Hag-Newt considers this. “Ten script for a pan is a reasonable transaction,” she mutters. Then she passes over Newt’s pan. The moment it leaves her hand, a tattoo appears on her forearm, bearing a glowing red number: Negative ten. The hag squawks, pulls her sleeve down, and starts doing the kind of arithmetic that people do when they have just made a medium-sized mistake that is about to become a large one.
And Newt, now holding the pan again, says: “If I have Newt’s pan then I am Newt — so I hold Newt’s name, with all Newt’s stuff — then I am Newt. And if I am Newt the debt as well as the payment follows.” When Newt buys his own name back, the debt comes back too, but so does everything that was paid to Hag-Newt—it cancels itself out.
“That was freaking awesome,” Krasnyy marvels.
The old woman who is no longer Newt is baffled. She is no longer tattooed, no longer in possession of the flying pan.
She watches them leave with an unreadable expression. The door closes behind the newly relabeled Newt — name intact, pan in hand, debt zeroed out — and the old woman is alone again and no one to steal anything from.
Krasnyy follows Newt out. They do not look back.
⚔
Two hallways over, Murlack hears Cornelius say something that, at this distance, sounds like a question.

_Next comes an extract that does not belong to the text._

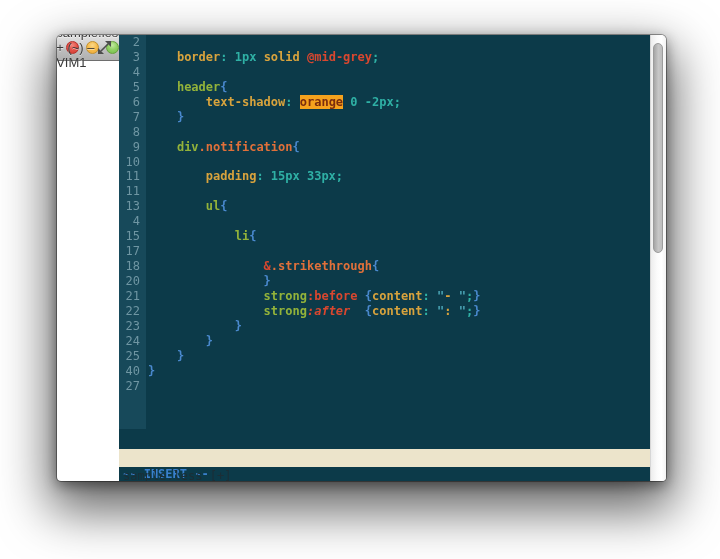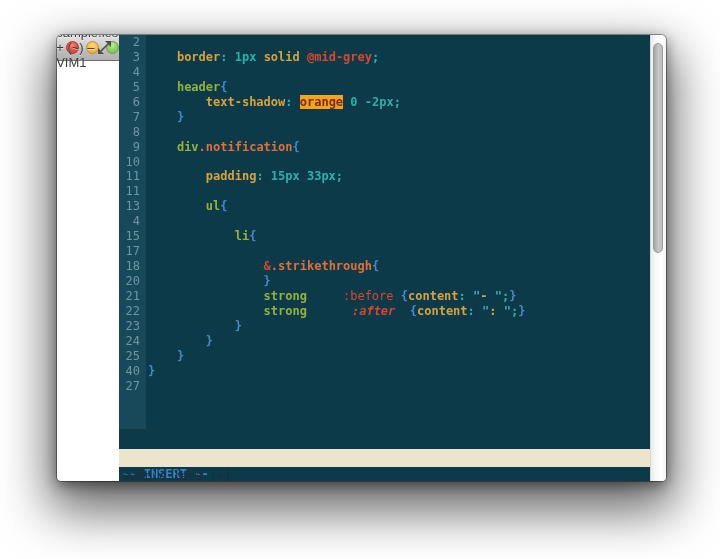":before" .tok-redb { font-weight: normal -> bold; padding-left: 36px -> none }
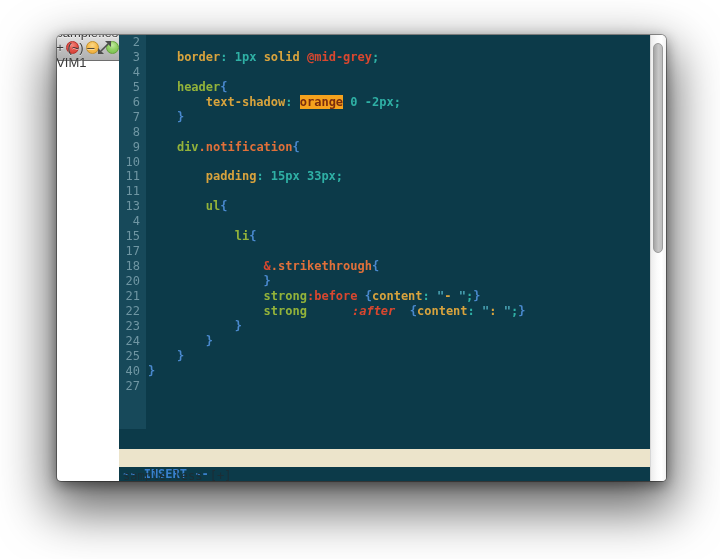":after" .tok-redi { margin-left: 45px -> none }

Murlack moves to dash, but is stopped by the fire. The one he set.
⚔
Lynx tarries after Tick leaves the sand room. One of the two gnomes, the one with a partially eaten hat it is stuffing into its mouth seems to be choking. Lynx recognizes that what might be required in this situation is to remove the obstruction. The obstruction needs to come out. The obstruction is the hat. The hat is in the gnome.
The cleric reaches into the gnome’s mouth.
The gnome protests. The hat comes free. The gnome takes a huge, whooping breath and begins to turn gnome-colored again, coughing and alive, but his jaw hangs at an unusual angle. Its eyes water, but it seems extraordinarily grateful.
“Thank you,” he grimaces at Lynx through clenched teeth.
“You’re welcome,” Lynx replies, and follows Tick out the door.
But Tick, having heard Cornelius cry out for help, has dashed that way to see if they can assist.
Somewhere behind her, the archive is still burning. Somewhere further back, Newt has regained her name, Glumbo smothers and Tick races.